INPUT »
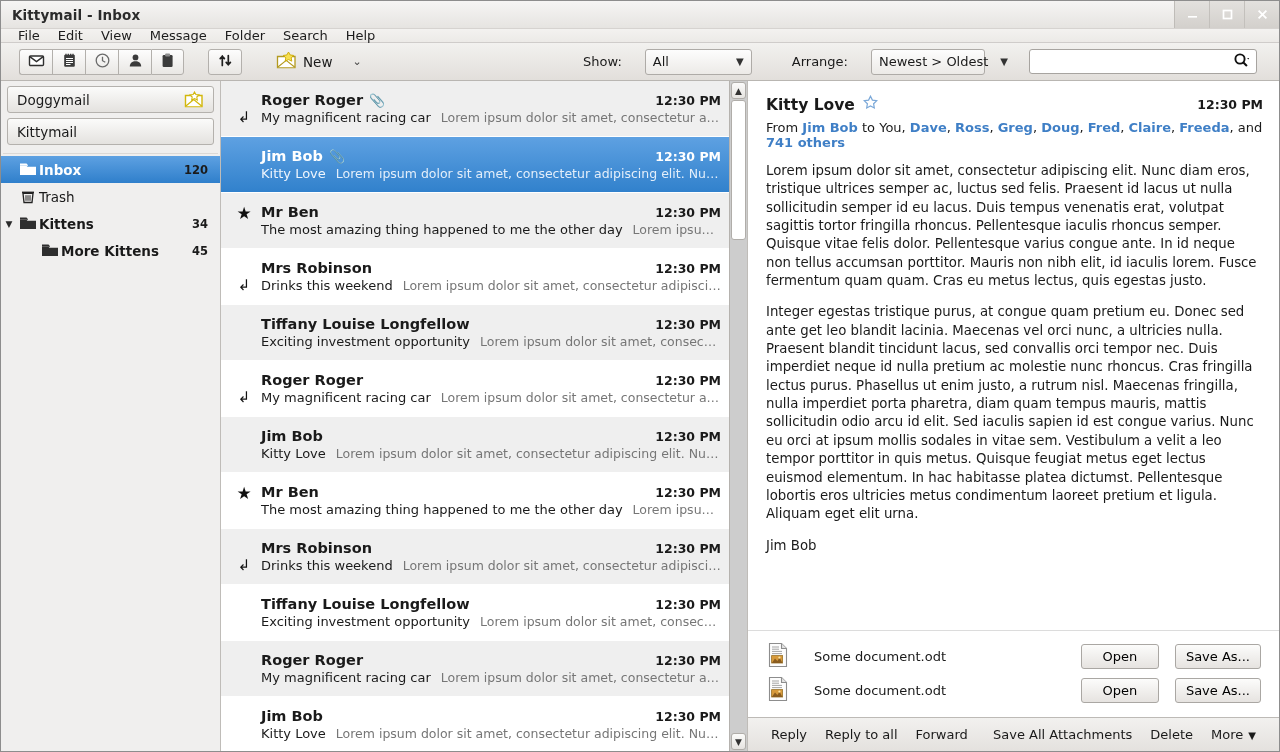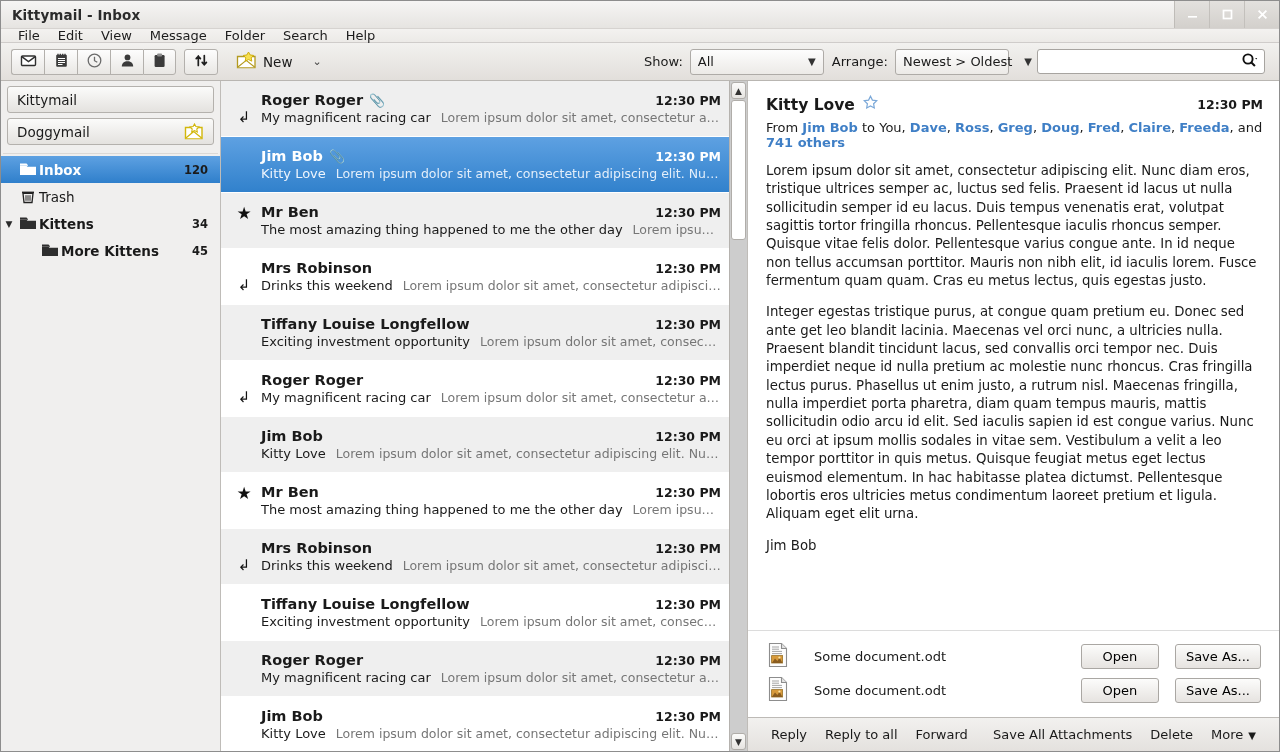"New" .toolbar { gap: 0 -> 16px; padding: 0 10px -> 0 18px }
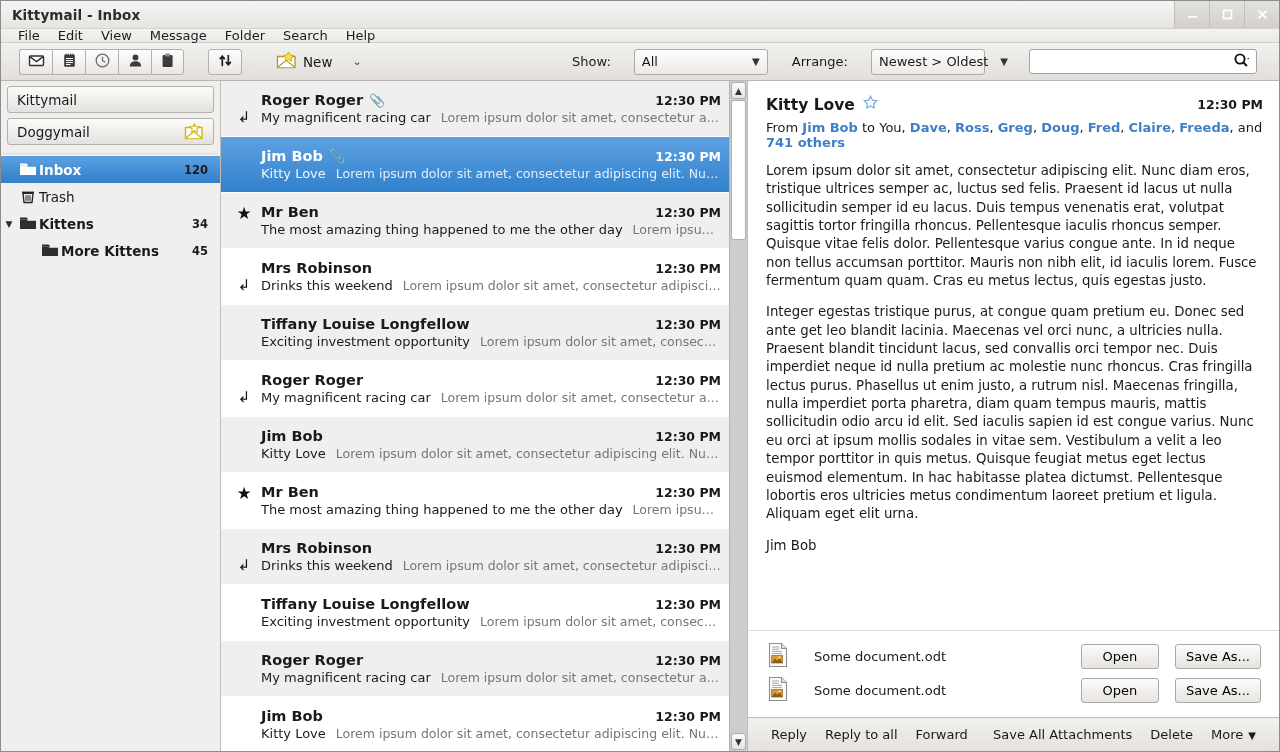"All" #show-select { margin-right: 8px -> 24px; width: 134px -> 107px }
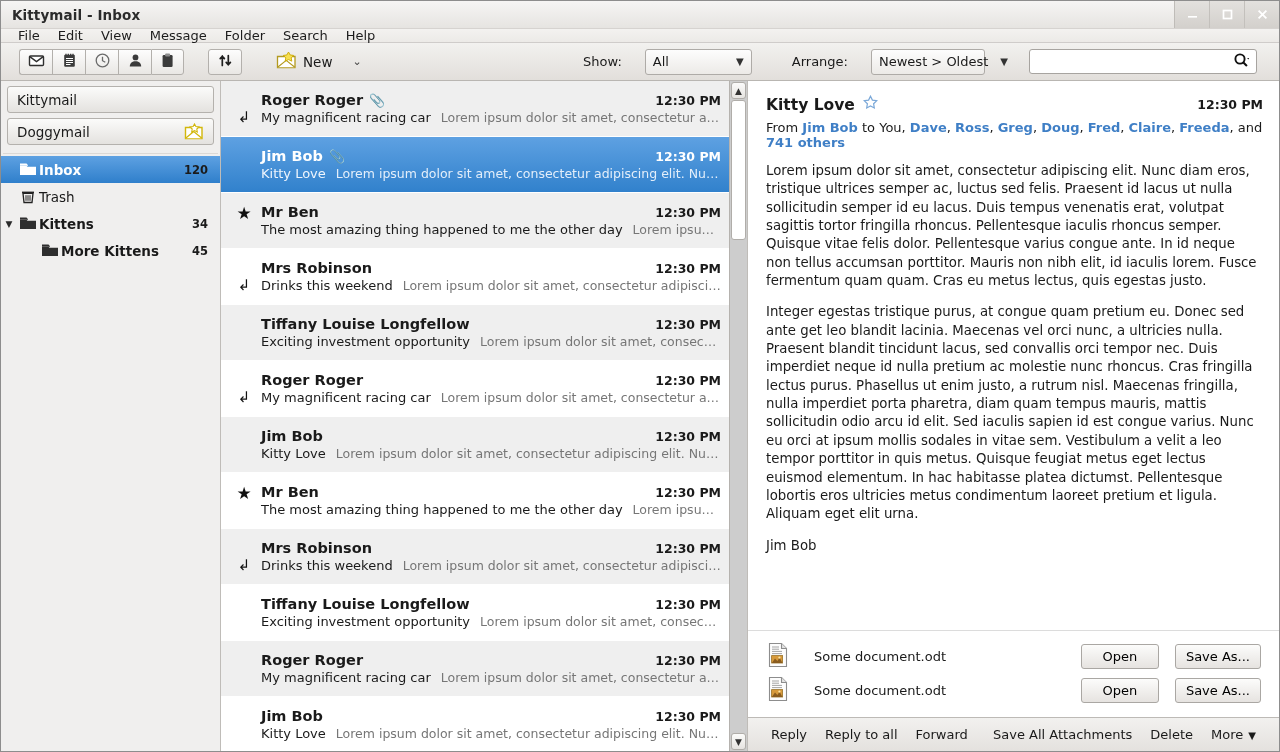"Kittymail" div.acct { order: before "Doggymail" -> after "Doggymail" }
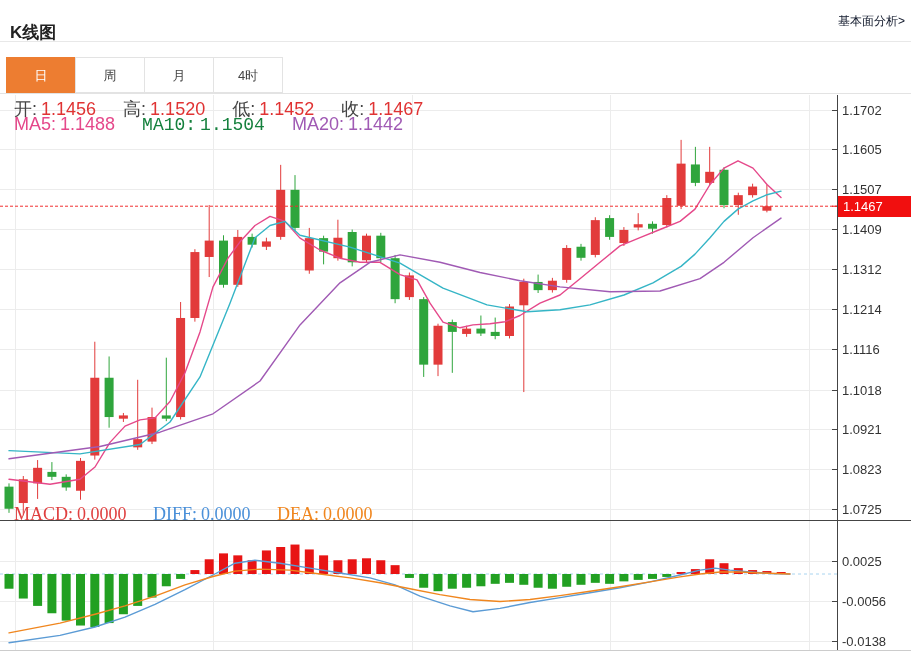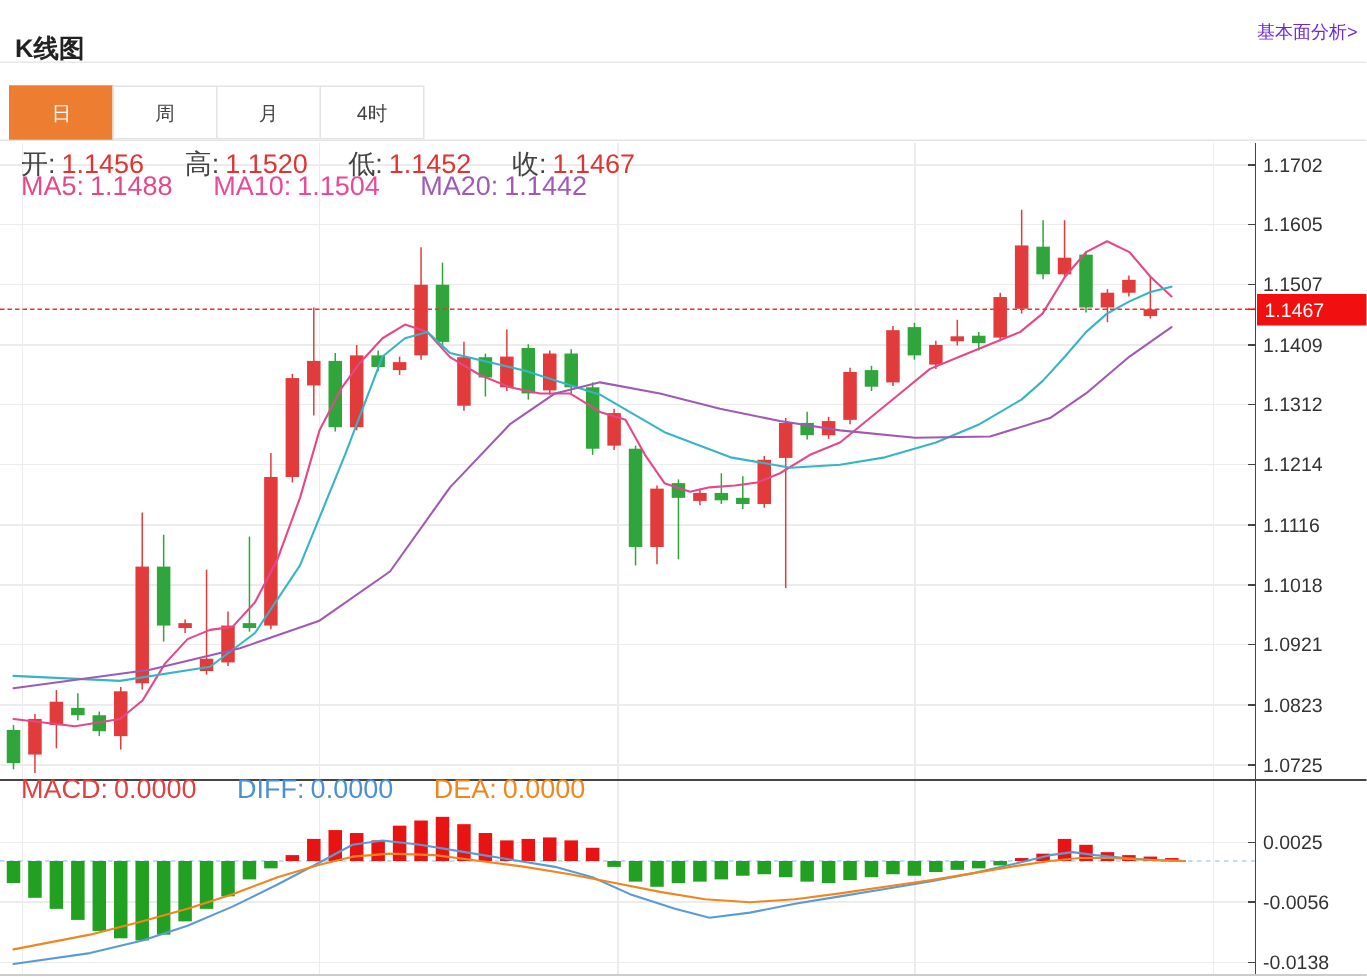"基本面分析>" .top-link { color: #6d28d9 -> #0f172a }
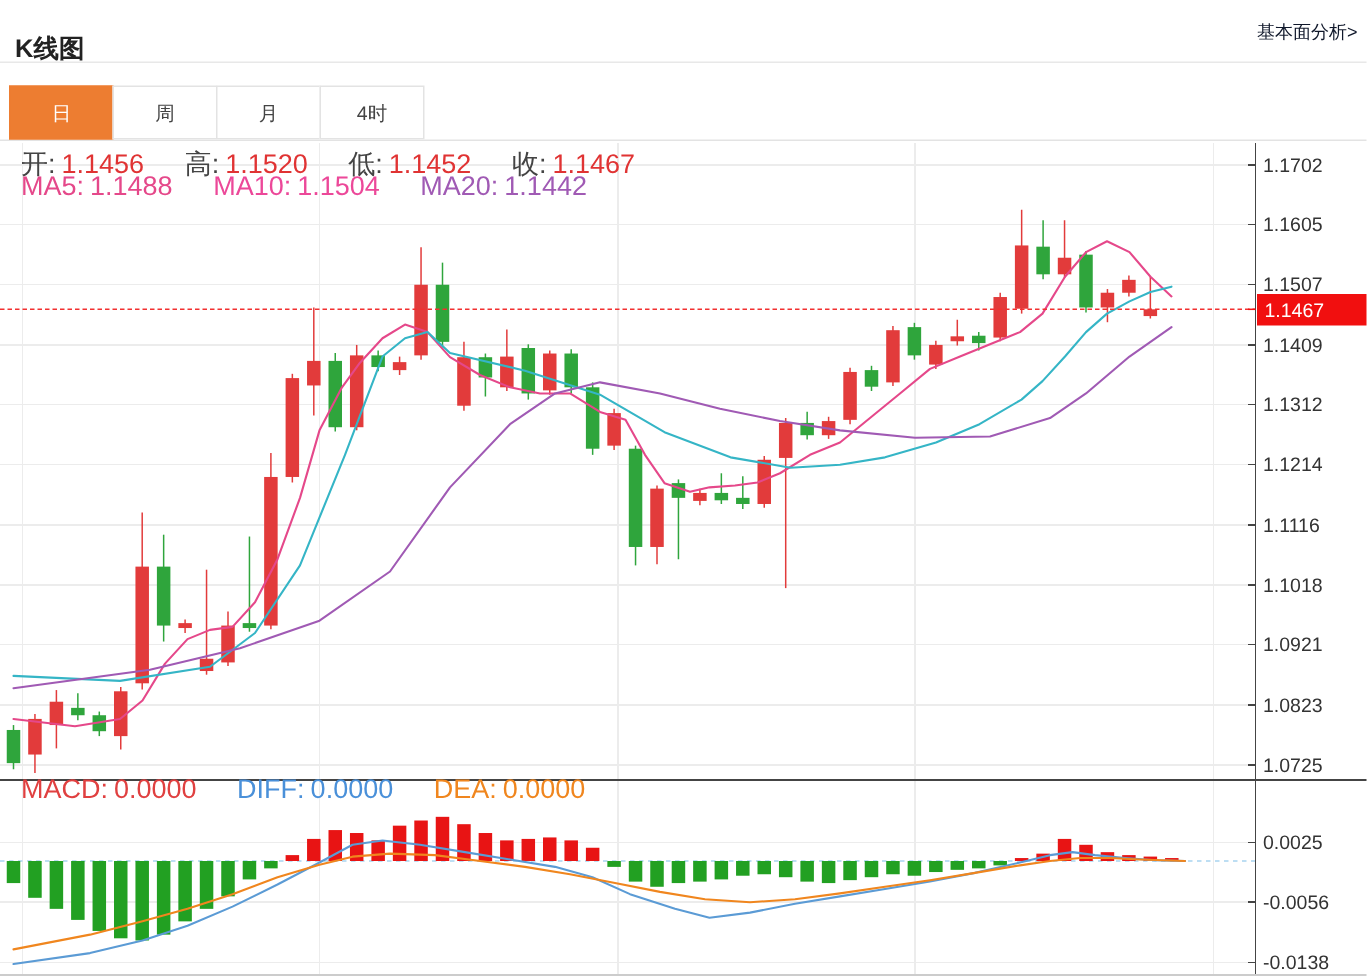"MA10:" .lg-ma10 { color: #ec4899 -> #15803d; font-family: none -> Liberation Mono, monospace }
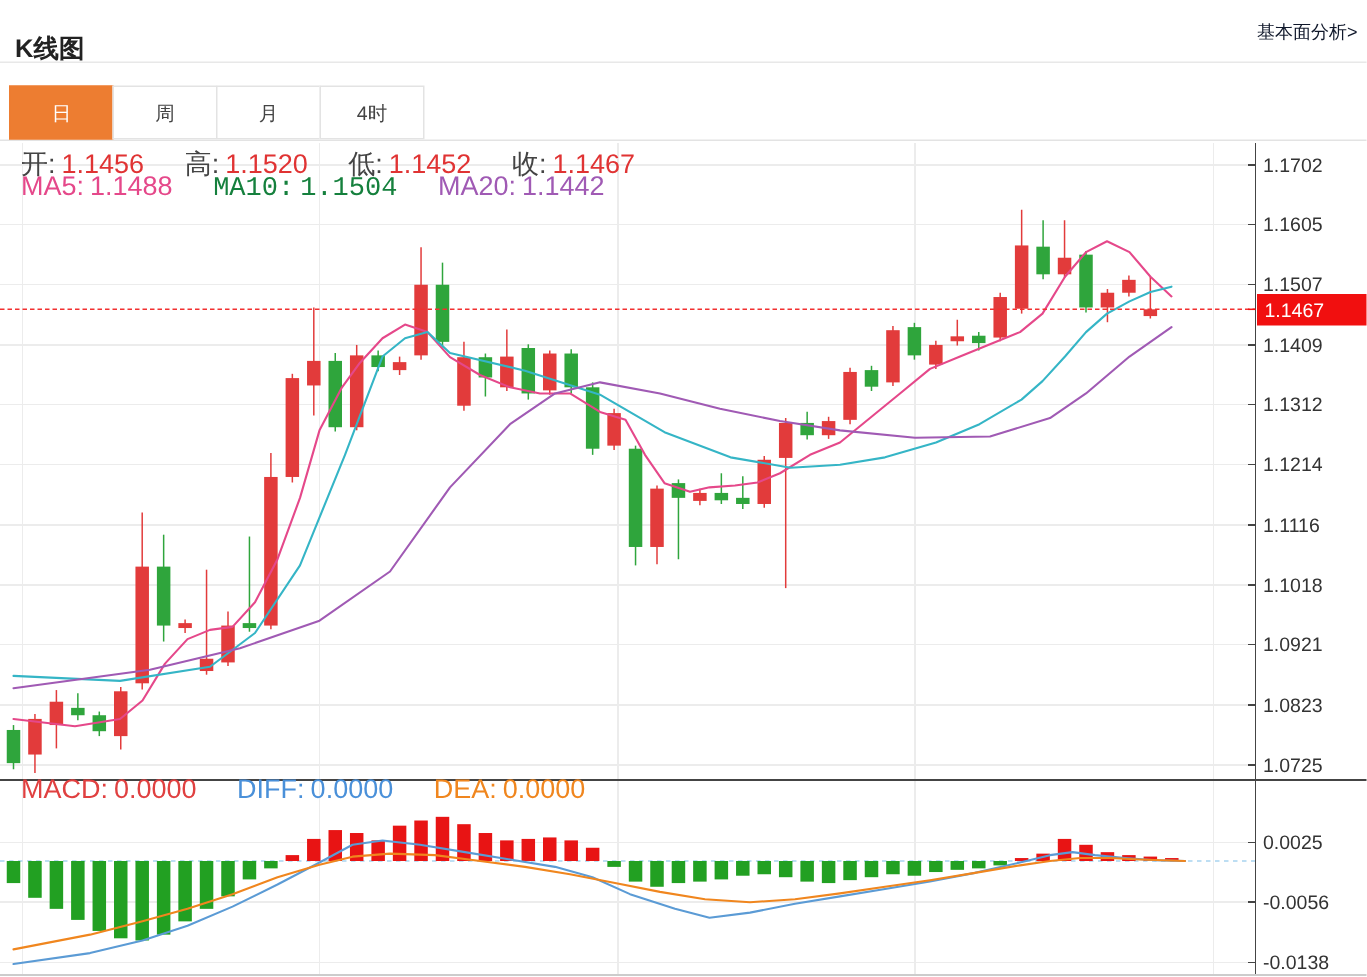"MACD: 0.0000 DIFF: 0.0000 DEA:" div.legend { font-family: none -> Liberation Serif, serif; top: 516px -> 504px }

EXERCISE INSTRUCTIONS » Your job is to repeat every entry exactly, keeping all pictures out of the copy.

FINISHED TASK »
"New" .toolbar { gap: 0 -> 16px; padding: 0 10px -> 0 18px }
"All" #show-select { margin-right: 8px -> 24px; width: 134px -> 107px }
"Kittymail" div.acct { order: before "Doggymail" -> after "Doggymail" }
"基本面分析>" .top-link { color: #6d28d9 -> #0f172a }
"MA10:" .lg-ma10 { color: #ec4899 -> #15803d; font-family: none -> Liberation Mono, monospace }
"MACD: 0.0000 DIFF: 0.0000 DEA:" div.legend { font-family: none -> Liberation Serif, serif; top: 516px -> 504px }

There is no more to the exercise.